- **Directions**
Set down, exactly as written, the lines from the top of the data to the line that holds "shipping: none -> 66.43", and omit the pictures.

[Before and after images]

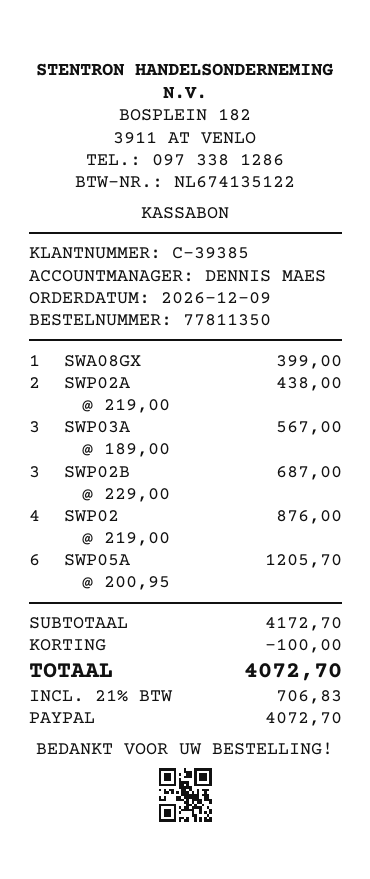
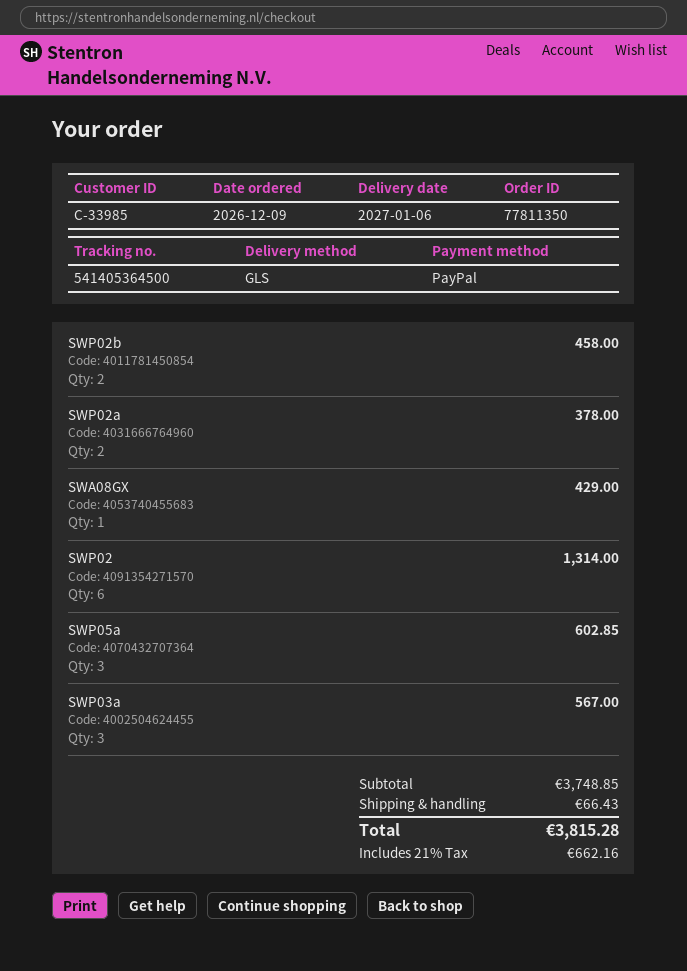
customer number: C-39385 -> C-33985
SWA08GX: 1 for 399.00 -> 1 for 429.00
SWP02A: 2 for 438.00 -> 2 for 378.00
SWP02B: 3 for 687.00 -> 2 for 458.00
SWP02: 4 for 876.00 -> 6 for 1314.00
SWP05A: 6 for 1205.70 -> 3 for 602.85
subtotal: 4172.70 -> 3748.85
discount: 100.00 -> none
shipping: none -> 66.43
tax: 21% = 706.83 -> 21% = 662.16
total: 4072.70 -> 3815.28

- **Exercise response**
customer number: C-39385 -> C-33985
SWA08GX: 1 for 399.00 -> 1 for 429.00
SWP02A: 2 for 438.00 -> 2 for 378.00
SWP02B: 3 for 687.00 -> 2 for 458.00
SWP02: 4 for 876.00 -> 6 for 1314.00
SWP05A: 6 for 1205.70 -> 3 for 602.85
subtotal: 4172.70 -> 3748.85
discount: 100.00 -> none
shipping: none -> 66.43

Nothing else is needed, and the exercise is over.